I documenti coevi e le cronache del tempo, non influenzate dalla fazione a lui ostile, ci mostrano in A. un principe colto, protettore degli studi e degli artisti, molti dei quali, come il Sangallo e i Da Maiano, egli utilizzò nelle numerose opere edilizie che venne innalzando in Napoli dal 1479 in poi. Egli ampliò la città con nuove torri e mura verso occidente, costruì a Poggioreale una ricca dimora e si proponeva un grandioso risanamento igienico della capitale che gli avvenimenti impedirono.

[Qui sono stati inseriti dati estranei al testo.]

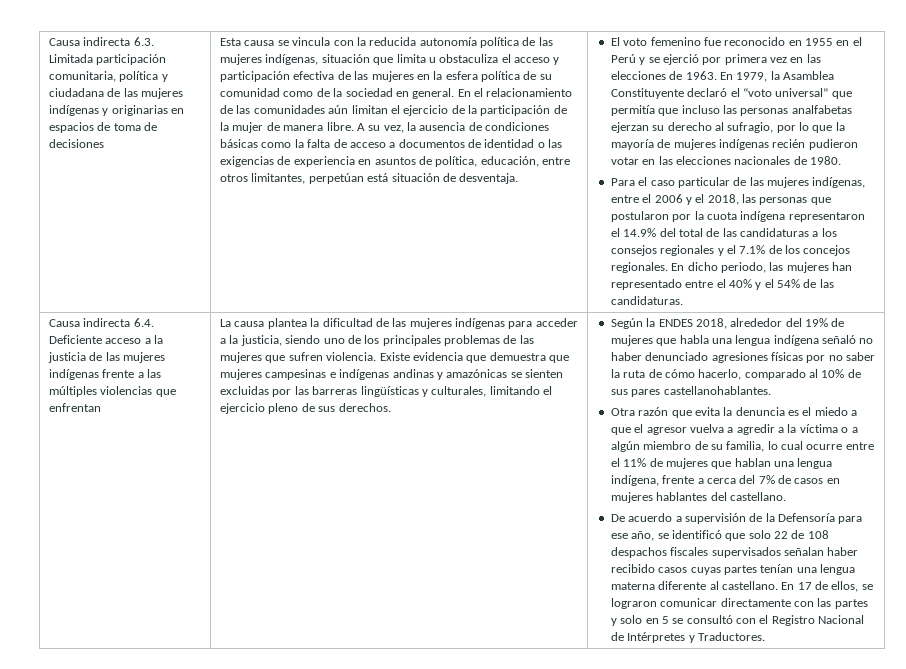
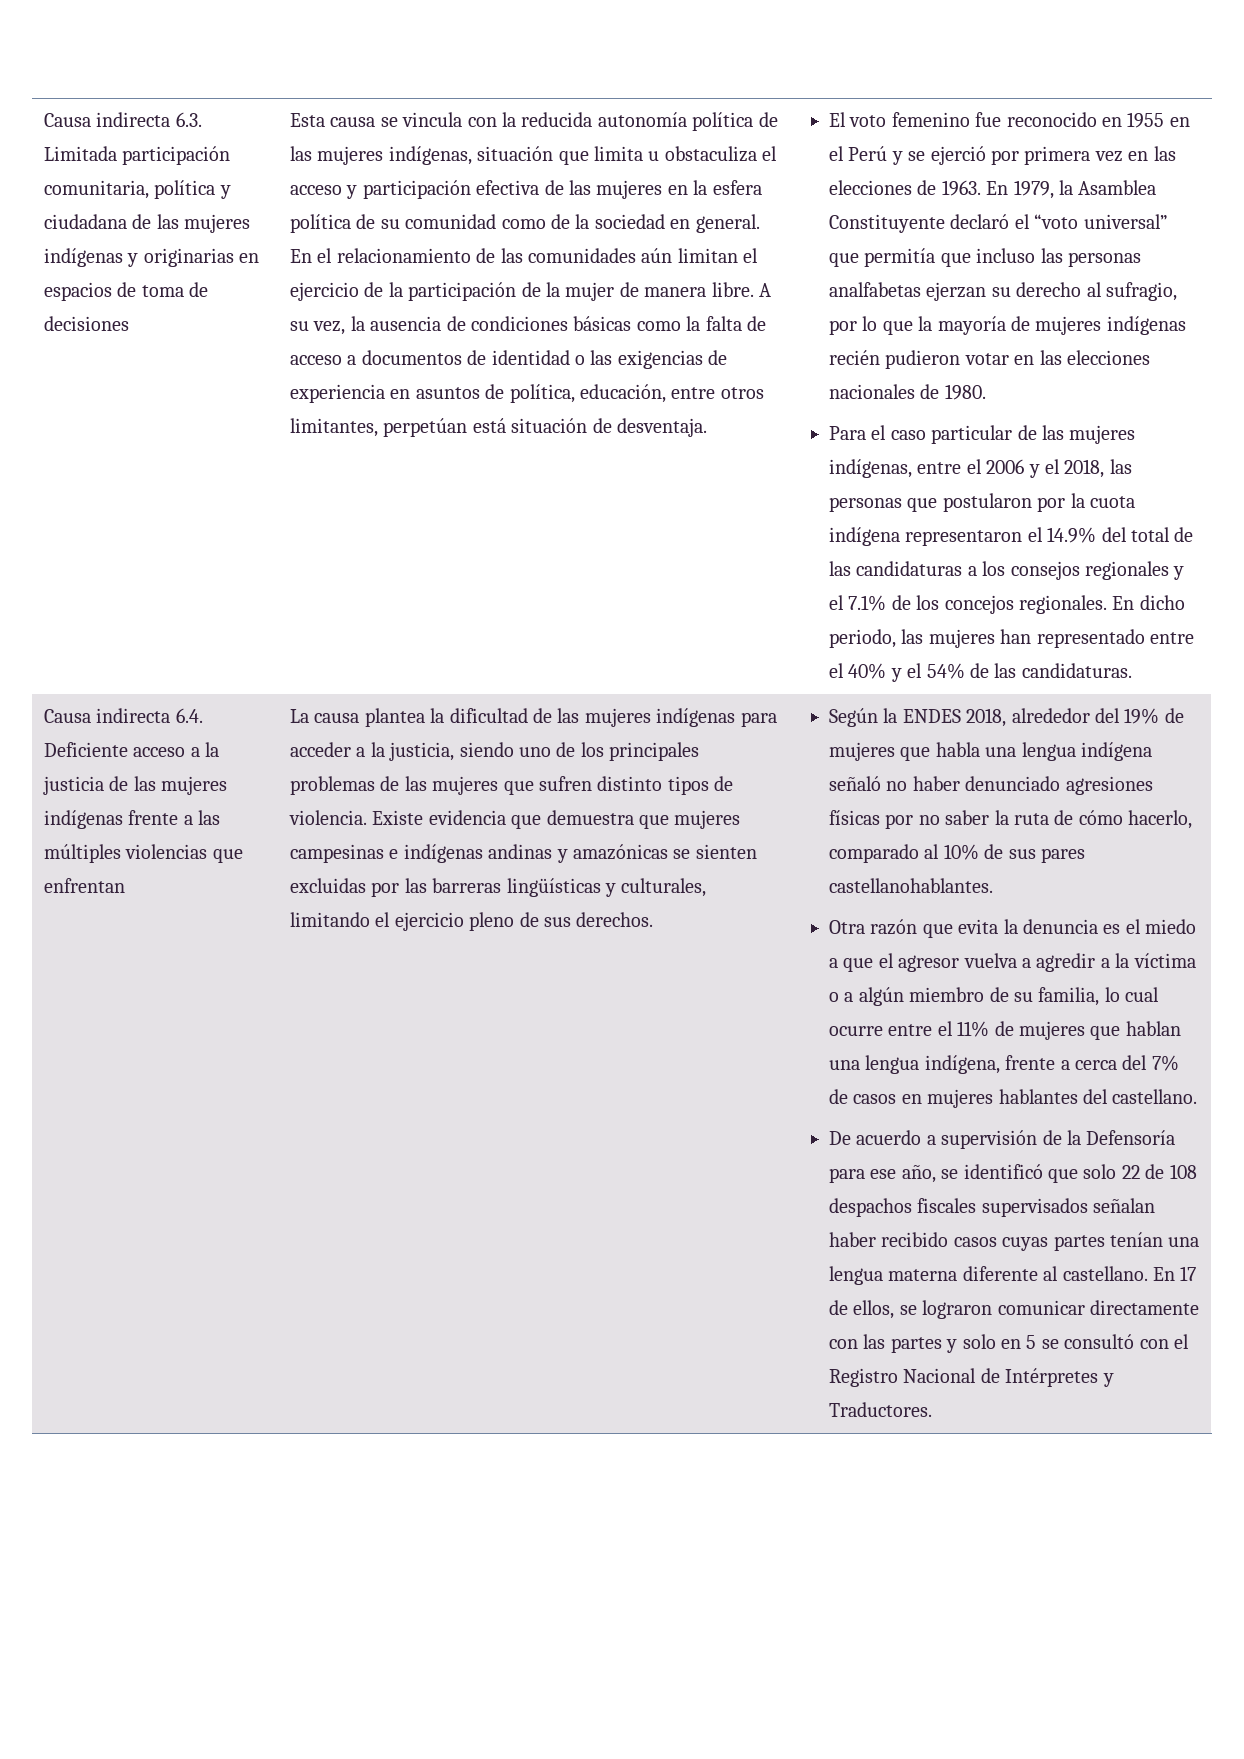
- La causa plantea la dificultad de las mujeres indígenas para acceder a la justicia, siendo uno de los principales problemas de las mujeres que sufren violencia.
+ La causa plantea la dificultad de las mujeres indígenas para acceder a la justicia, siendo uno de los principales problemas de las mujeres que sufren distinto tipos de violencia.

Fonti e Bibl.: Ampie indicazioni bibliografiche e documentarie sono in Regis Ferdinandi primi Instructionum Libri,a cura di L. Volpicella, Napoli 1916, pp. 225-229; e in E. Pontieri, Per la storia del regno di Ferrante I d'Aragona, re di Napoli,Napoli 1947 (importante specialmente il cap. III: La dinastia aragonese di Napoli e la casa de' Medici di Firenze,pp. 117-277). In particolare per i rapporti con il Pontano si veda E. Percopo, Vita di G. Pontano,in Arch. stor. per le prov. napol.,LXI-LXII (1936-37), passim e spec. alle pp. 151-157; per l'affetto verso la matrigna Giovanna, F. Scandone, Le tristi reyne di Napoli, Giovanna III e Giovanna IV d'Aragona,in Arch. stor. per le prov. napol.,LIII (1928), pp. 115-143; per i rapporti politici e culturali con i Medici, oltre all'opera del Pontieri già cit., cfr. G. Grimaldi, B. Dovizi alla corte di Alfonso II,in Arch. stor. Per le prov. napol.,XXI (1896); sulla attività edilizia di A. si veda A. Colombo, Il palazzo e il giardino di Poggioreale,in Arch. stor. per le prov. napol.,X (1885), pp. 186-209; per i propositi di risanamento della città la Lettera di P. Summonte a M. A. Michiel,a cura di F. Nicolini, in Napoli Nobilissima,III (1922), pp. 121-246, e R. Filangieri, La casa di Federico d'Aragona in Castelnuovo,in Studi di storia napoletana in onore di M. Schipa,Napoli 1926, pp. 353-364.